Antonio Tabucchi era un intellettuale a ventiquattro carati, uno scrittore dotato di una passione civile fuori dal comune e un pittore di idee, paesaggi morali, visioni del mondo e narrazioni graffianti e sempre capaci di penetrare l’anima dei lettori.
Era un uomo incapace di tacere dinanzi all’ingiustizia e alla barbarie, un sognatore gentile, un oppositore garbato ma estremamente fermo, tanto che la sua vita potrebbe essere definita anche alla stregua di una lunga opposizione che non ha mai trovato un approdo, in un tumultuoso procedere di giorni segnati da una sorta di auto-esilio che pure viveva con incredibile dignità e accettazione dell’esistente.
Amava il Portogallo, ci viveva e ci ha regalato traduzioni epocali di Fernando Pessoa e della sua arte di frontiera: un arte che ha scandito un secolo, il Novecento, talmente denso di storia e di eventi da far apparire il nostro tempo avaro di emozioni e di prospettive, di ragioni di vita, di sentimenti, di un qualcosa per cui battersi e in cui credere.
Tabucchi riusciva a trovare dentro di sé i motivi di una battaglia tenace, combattuta sempre in prima persona, con le armi della penna e del sapere, della prosa e della riflessione giornalistica raffinata, al punto che è impossibile leggere le vicissitudini di Pereira e non scorgere il disincanto autobiografico di un uomo che, ormai cinquantenne, stava assistendo al progressivo disfacimento del proprio Paese.
Pereira, infatti, altro non è che la voce interiore di un narratore in lotta non solo con le dittature esplicite e spietate ma, più che mai, con quelle striscianti, subdole e, proprio per questo, di gran lunga più difficili da individuare e contrastare; è la rabbia di uno scrittore nemico di ogni conformismo, di ogni ipocrisia e di ogni asservimento; è l’alter ego di una persona matura che si sente tuttavia spaventosamente inadeguata e, pertanto, riflette su se stessa, sui propri giorni e sul proprio impegno in favore della società.

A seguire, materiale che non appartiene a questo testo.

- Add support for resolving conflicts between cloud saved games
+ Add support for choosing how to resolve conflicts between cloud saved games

Tabucchi era, dunque, un narratore al servizio dell’umanità, un sostenitore di cause giuste e di battaglie che vale sempre la pena compiere, anche quando si è in pochi; anzi, soprattutto quando si è in pochi e tutto sembra ormai perduto.
E questo discorso vale per l’intera opera tabucchiana, per ogni suo articolo, per ogni appello che sottoscrisse e per tutta l’eredità che ci ha lasciato: un patrimonio da custodire gelosamente e trasmettere con cura alle future generazioni, con l’auspicio che avvertano sempre in sé il desiderio di ribellarsi all’iniquità e alla barbarie.

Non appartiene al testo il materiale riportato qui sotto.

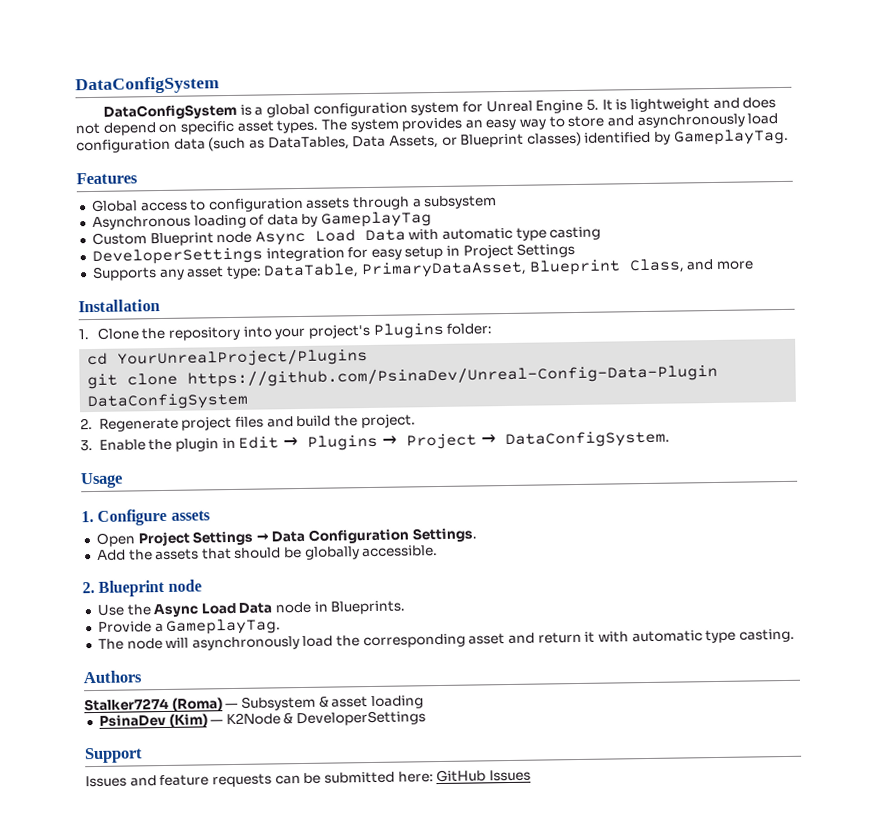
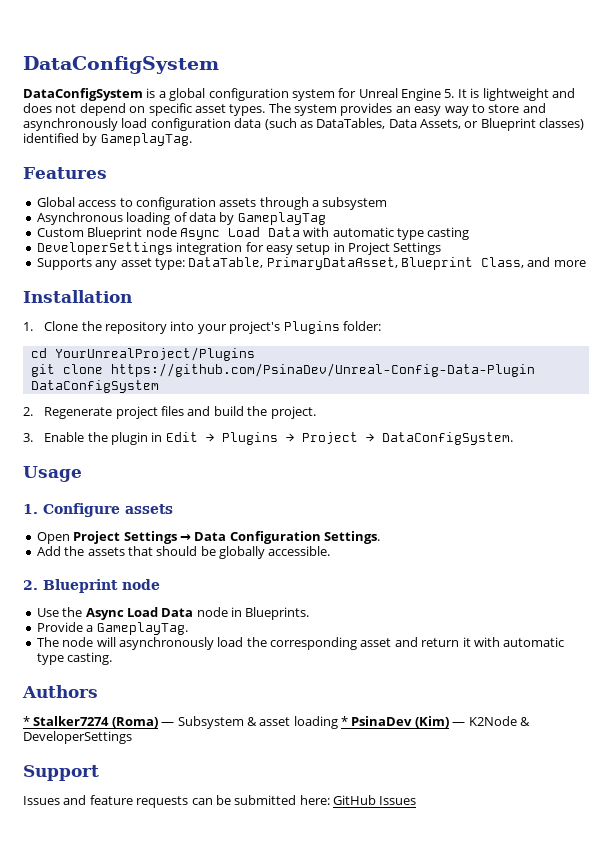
- Stalker7274 (Roma) — Subsystem & asset loading
- PsinaDev (Kim) — K2Node & DeveloperSettings
+ * Stalker7274 (Roma) — Subsystem & asset loading * PsinaDev (Kim) — K2Node & DeveloperSettings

Cinque anni fa, sembra passato un secolo e la sua voce assente ci manca più di altre, ora che avremmo bisogno di simboli, segnali, ancore alle quali aggrapparci o anche solo persone perbene alle quali ispirarci per continuare a lottare, in questa battaglia campale contro tutte le dittature, e in specie contro quelle moderne, la cui violenza e malvagità è costantemente sotto i nostri occhi. Perché si deve, perché è giusto così, perché non possiamo e non dobbiamo smettere di denunciare le libertà che stiamo perdendo e la dignità umana che sta venendo meno in questi anni sbagliati e devastanti.